Successfully downloaded ZIP file
    https://aqua.kingcounty.gov/extranet/assessor/Lookup.zip
    


## Filter the data for subset we want to explore


In [5]:
sales = sales[sales['DocumentDate'].astype(str).str.endswith('2019')]
sales = sales[(sales['SalePrice'] > 120000) & (sales['SalePrice'] < 3000000)]

#### Join the tables and extract the features we want to compare

In [6]:

duplexs = parcels[parcels['PresentUse'] == 3]
duplexs = duplexs.merge(sales, on = ['Major','Minor']).merge(residences, on = ['Major','Minor'])
duplexs = duplexs[['SalePrice','SqFtTotLiving']]
duplexs['cost_per_sqft'] = duplexs.SalePrice / duplexs.SqFtTotLiving
singlefamily = parcels[parcels['PresentUse'] == 2]
singlefamily = singlefamily.merge(sales, on = ['Major','Minor']).merge(residences, on = ['Major','Minor'])
singlefamily = singlefamily[['SalePrice','SqFtTotLiving']]
singlefamily['cost_per_sqft'] = singlefamily.SalePrice / singlefamily.SqFtTotLiving


### Single family vs duplex: sample size and sample means

In [7]:
sample1 = duplexs['cost_per_sqft']
sample2 = singlefamily['cost_per_sqft']
print(f'In 2019 {len(sample1)} duplexes were sold, and {len(sample2)} single family homes were sold.')

print(f'The mean cost per sqft of our samples for single family homes is {sample2.mean()}')
print(f'The mean cost per sqft of our samples for duplexs is {sample1.mean()}')

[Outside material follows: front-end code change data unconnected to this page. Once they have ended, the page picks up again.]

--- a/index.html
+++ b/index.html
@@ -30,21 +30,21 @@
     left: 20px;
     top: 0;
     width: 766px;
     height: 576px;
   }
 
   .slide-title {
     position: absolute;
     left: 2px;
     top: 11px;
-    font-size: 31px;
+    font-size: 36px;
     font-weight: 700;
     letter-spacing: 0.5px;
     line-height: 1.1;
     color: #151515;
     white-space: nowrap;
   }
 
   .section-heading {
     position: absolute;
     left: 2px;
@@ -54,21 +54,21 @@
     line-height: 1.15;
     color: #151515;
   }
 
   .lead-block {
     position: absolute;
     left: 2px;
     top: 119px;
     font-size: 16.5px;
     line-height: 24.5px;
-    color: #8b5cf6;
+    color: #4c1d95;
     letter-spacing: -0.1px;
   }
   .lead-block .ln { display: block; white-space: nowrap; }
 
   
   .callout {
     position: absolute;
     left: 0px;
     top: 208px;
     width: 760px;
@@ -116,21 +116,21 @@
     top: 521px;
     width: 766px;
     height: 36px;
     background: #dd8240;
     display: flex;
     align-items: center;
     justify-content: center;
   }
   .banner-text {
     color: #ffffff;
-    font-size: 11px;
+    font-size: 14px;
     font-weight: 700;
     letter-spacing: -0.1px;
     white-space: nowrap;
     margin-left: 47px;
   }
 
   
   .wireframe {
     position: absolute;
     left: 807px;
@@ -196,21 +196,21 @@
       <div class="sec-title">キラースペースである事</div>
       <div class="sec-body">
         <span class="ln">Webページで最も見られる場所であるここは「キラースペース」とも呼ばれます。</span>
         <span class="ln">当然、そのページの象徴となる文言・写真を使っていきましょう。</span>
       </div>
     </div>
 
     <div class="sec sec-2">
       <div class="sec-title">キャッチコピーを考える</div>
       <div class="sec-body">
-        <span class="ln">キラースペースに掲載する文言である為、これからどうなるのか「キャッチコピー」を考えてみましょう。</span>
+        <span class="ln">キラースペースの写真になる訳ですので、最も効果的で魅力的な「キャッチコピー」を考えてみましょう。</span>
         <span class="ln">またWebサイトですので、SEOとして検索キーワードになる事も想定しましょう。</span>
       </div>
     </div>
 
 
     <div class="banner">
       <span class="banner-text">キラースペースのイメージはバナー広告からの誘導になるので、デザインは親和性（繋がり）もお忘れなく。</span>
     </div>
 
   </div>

In 2019 262 duplexes were sold, and 24710 single family homes were sold.
The mean cost per sqft of our samples for single family homes is 365.5262182329487
The mean cost per sqft of our samples for duplexs is 432.95432652015114


A quick glace at the sample means seems to indicate that, in fact, duplexes sell for more per square foot than single family homes.  Let's test whether this difference is statistically significant, especially since our sample size of duplexes is much smaller than for single family homes.

## Testing for statistical significance

We will be using a two sample, one-tailed Welch's test to determine the statistical significance of the difference in means.  Our T-critical value tells us that we need a test statistic below -1.645 to confirm with 95% confidence that duplexes sell for less per square foot than single family homes.  We are looking for a pvalue of .05 or less to confirm our result.

In [8]:
data_download.tt_ind(sample1, sample2, alpha = .05, equal_var = False, tails = 1)

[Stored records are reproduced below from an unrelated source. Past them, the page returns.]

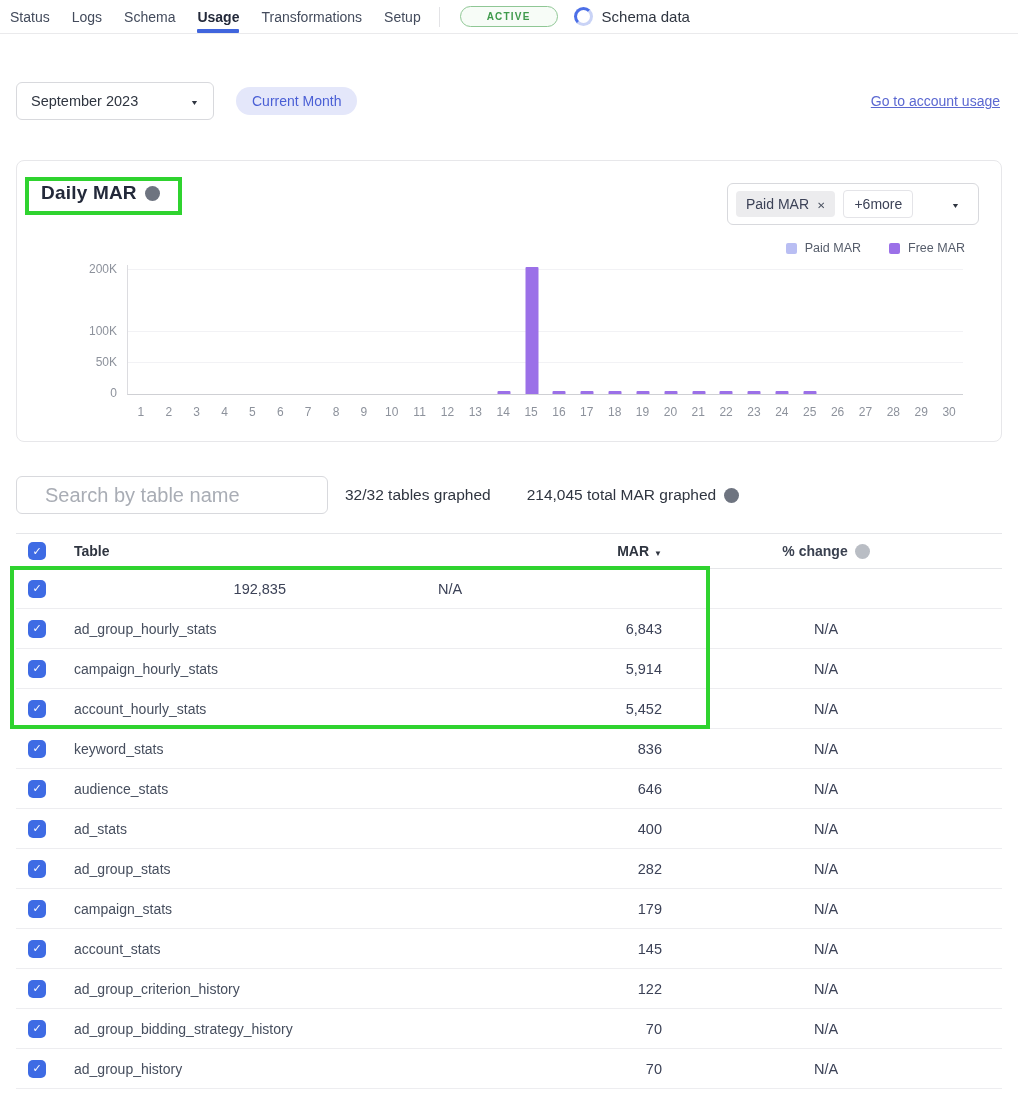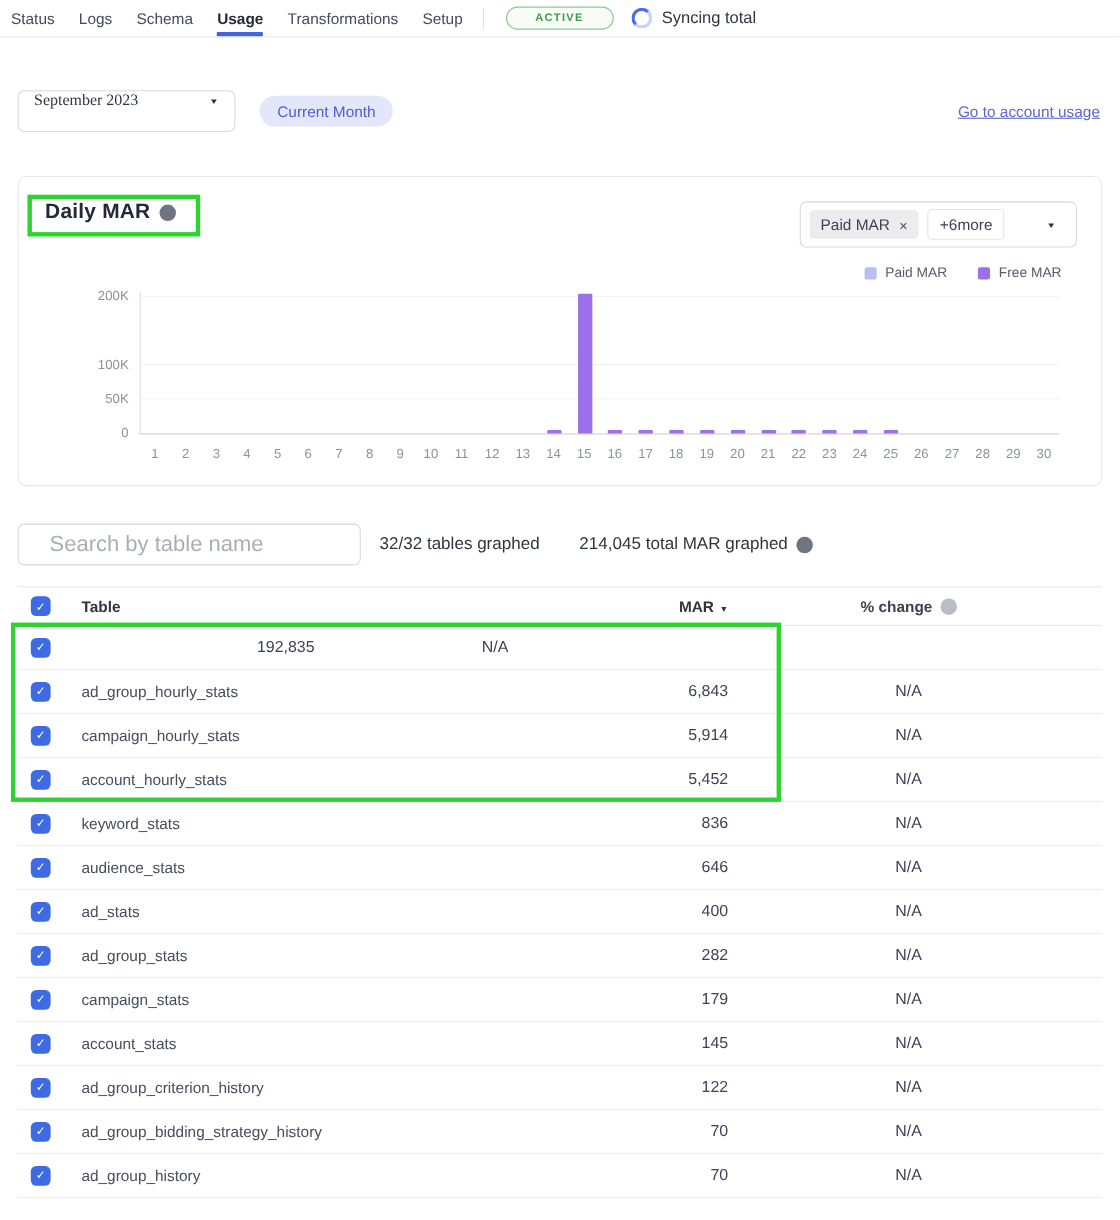--- a/index.html
+++ b/index.html
@@ -19,22 +19,22 @@
   .status-pill { border:1px solid #8fc795; background:#f7fcf7; color:#3f9a4c;
     font-size:10px; font-weight:700; letter-spacing:1.2px; padding:4px 26px;
     border-radius:12px; }
   .spinner { width:19px; height:19px; border-radius:50%; margin-left:16px;
     border:3px solid #c9d3f6; border-top-color:#4c6fe7; border-left-color:#4c6fe7; }
   .sync-label { font-size:15px; color:#2f3540; margin-left:9px; }
 
   
   .controls { display:flex; align-items:center; margin:48px 18px 0 16px; height:38px; }
   .month-select { width:198px; height:38px; border:1px solid #d8d9dd; border-radius:6px;
-    display:flex; align-items:flex-start; justify-content:space-between; padding:0 14px;
-    font-size:14.5px; color:#2f3540; background:#fff; cursor:pointer;font-family:Liberation Serif, serif; }
+    display:flex; align-items:center; justify-content:space-between; padding:0 14px;
+    font-size:14.5px; color:#2f3540; background:#fff; cursor:pointer; }
   .caret::before { content:"▼"; font-size:9px; color:#2f3540; display:inline-block;
     transform:scaleY(.8); }
   .cm-badge { margin-left:22px; background:#e4e7fa; color:#4a5fd5; font-size:14px;
     padding:6px 16px; border-radius:15px; }
   .usage-link { margin-left:auto; font-size:14px; color:#5b68d1;
     text-decoration:underline; cursor:pointer; }
 
   
   .card { margin:40px 16px 0 16px; border:1px solid #e7e7ea; border-radius:8px;
     padding:22px 22px 22px 22px; }
@@ -112,21 +112,21 @@
       <div class="tab">Status</div>
       <div class="tab">Logs</div>
       <div class="tab">Schema</div>
       <div class="tab active">Usage</div>
       <div class="tab">Transformations</div>
       <div class="tab">Setup</div>
     </div>
   <div class="nav-divider"></div>
   <div class="status-pill">ACTIVE</div>
   <div class="spinner"></div>
-  <div class="sync-label">Syncing total</div>
+  <div class="sync-label">Schema data</div>
 </div>
 
 <div class="controls">
   <div class="month-select">
     <span>September 2023</span>
     <span class="caret"></span>
   </div>
   <div class="cm-badge">Current Month</div>
   <a class="usage-link">Go to account usage</a>
 </div>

critical stat is -1.6449146507800436, test stat is 3.255415005345168 with a pvalue of 0.0006402560157514741


# We cannot reject the null hypothesis

Our critical stat, which tells us if duplexes sell for less per square foot than single family homes is ~ -1.64.  Our test statistic would need to be below that for us to confidently confirm this.  

In fact, the test statistic is ~ 3.35.  We cannot reject our null hypothesis. 

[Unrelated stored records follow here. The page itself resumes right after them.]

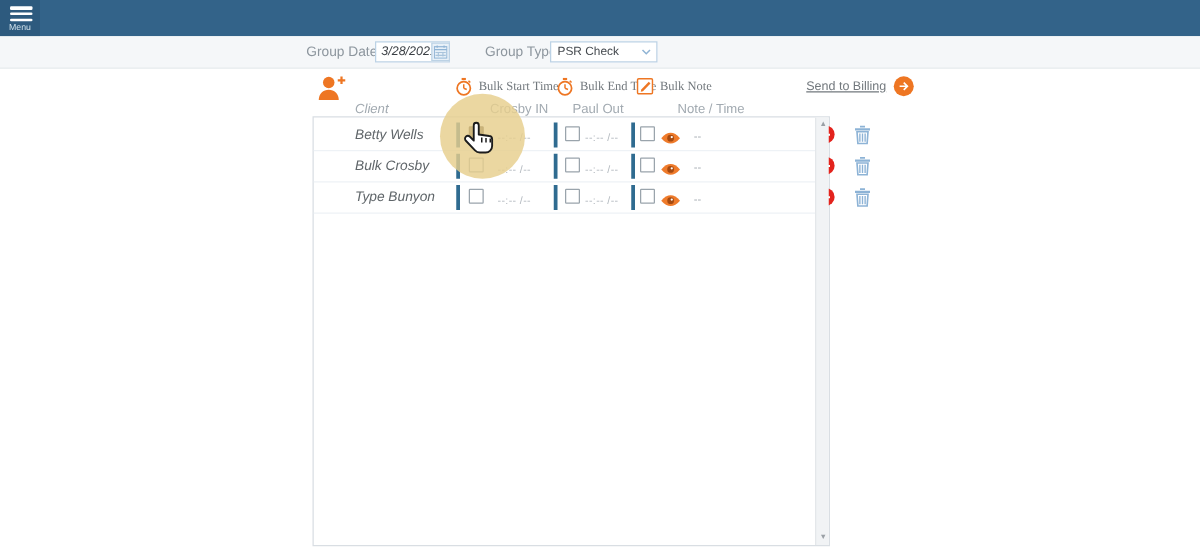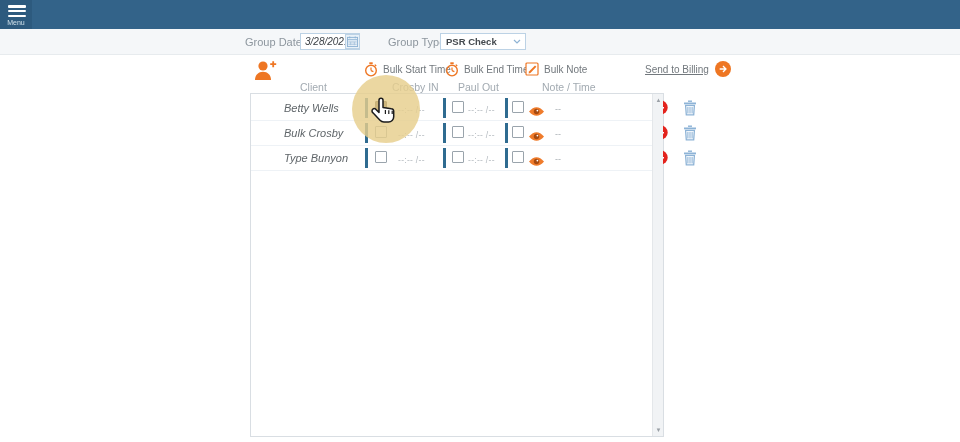--- a/index.html
+++ b/index.html
@@ -16,36 +16,36 @@
   .menu-label { position:absolute; left:0; top:19px; width:32px; text-align:center; font-size:7px; color:#cfe0ea; }
   
   .filterbar { position:absolute; left:0; top:29px; width:960px; height:26px; background:#f5f7f9; border-bottom:1px solid #e7ebee; }
   .flabel { position:absolute; top:7px; font-size:11px; color:#8d969e; }
   .lbl-date { left:245px; }
   .lbl-type { left:388px; }
   .date-box { position:absolute; left:300px; top:4px; width:60px; height:17px; background:#fff; border:1px solid #bcd2e5; display:flex; align-items:center; padding-left:4px; cursor:text; }
   .date-box .val { font-size:10px; font-style:italic; color:#3a3f44; }
   .cal-btn { position:absolute; left:345px; top:5px; width:15px; height:15px; display:flex; align-items:center; justify-content:center; background:#e9f1f8; border:1px solid #bcd2e5; cursor:pointer; }
   .type-box { position:absolute; left:440px; top:4px; width:86px; height:17px; background:#fff; border:1px solid #bcd2e5; display:flex; align-items:center; justify-content:space-between; padding:0 4px 0 5px; cursor:pointer; }
-  .type-box .val { font-size:9.5px; color:#44494e;font-weight:bold; }
+  .type-box .val { font-size:9.5px; color:#44494e; }
   .loc { position:absolute; left:549px; top:5px; display:flex; align-items:center; gap:5px; }
   .loc-text { font-size:9px; color:#75797d; }
   
   .add-client { position:absolute; left:254px; top:59px; width:24px; height:23px; cursor:pointer; }
-  .tool-item { position:absolute; top:62px; display:flex; align-items:center; gap:5px; cursor:pointer; }
+  .tool-item { position:absolute; top:62px; display:flex; align-items:center; gap:5px; cursor:pointer;font-family:Liberation Serif, serif; }
   .tool-item .t-label { font-size:10px; color:#72787d; }
   .tool-start { left:364px; }
   .tool-end { left:445px; }
-  .tool-note { left:525px;text-align:right; }
+  .tool-note { left:509px;text-align:right; }
   .send-billing { position:absolute; left:645px; top:61px; display:flex; align-items:center; gap:6px; cursor:pointer; }
   .send-billing .t-label { font-size:10px; color:#72787d;text-decoration:underline; }
   .send-circle { width:16px; height:16px; border-radius:50%; background:#ee7623; display:flex; align-items:center; justify-content:center; }
   
   .col-head { position:absolute; top:81px; font-size:10.5px; color:#a2aab1; }
-  .h-client { left:300px; }
+  .h-client { left:284px;font-style:italic; }
   .h-checkin { left:392px; }
   .h-checkout { left:458px; }
   .h-note { left:542px; }
   
   .panel { position:absolute; left:250px; top:93px; width:414px; height:344px; background:#fff; border:1px solid #d9dee3; }
   .rows-area { position:absolute; left:0; top:2px; right:11px; }
   .row { position:relative; height:25px; border-bottom:1px solid #eef2f6; }
   .client-name { position:absolute; left:33px; top:6px; font-size:11px; font-style:italic; color:#5f6569; }
   .vbar { position:absolute; top:2px; width:3px; height:20px; background:#2f6b90; }
   .b1 { left:114px; } .b2 { left:192px; } .b3 { left:254px; }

### What are the chances we are wrong?
Let's check the power of our test, the chance that we would detect the lower average per square foot value of duplexes, if it were there.

In [9]:
effect = data_download.cohen_d(sample1, sample2)

testpower = power.tt_ind_solve_power(alpha = .95, 
                         nobs1 = len(sample1), 
                         ratio = len(sample1) / len(sample2),
                         alternative = 'smaller',
                         effect_size = effect)

print(f'The power of our test to discover a lower square foot cost of duplexes, if it is there, is {testpower}')

The power of our test to discover a lower square foot cost of duplexes, if it is there, is 0.9478374526365154


The power of our test is just under .95.  If, in fact, duplexes do sell for less per square foot than single family homes, we would get this same result about 5% of the time.  This gives us ~ 95% confidence that we are not mistaken. 

## It's likely that duplexes do not sell for less than single family homes.

## Next steps

We recommend testing whether duplexes, in fact may sell for more per square foot than single family homes, which our tests may indicate is the case.  If so, subdividing a home into a duplex may be a successful way for some homeowners to improve the value of their home.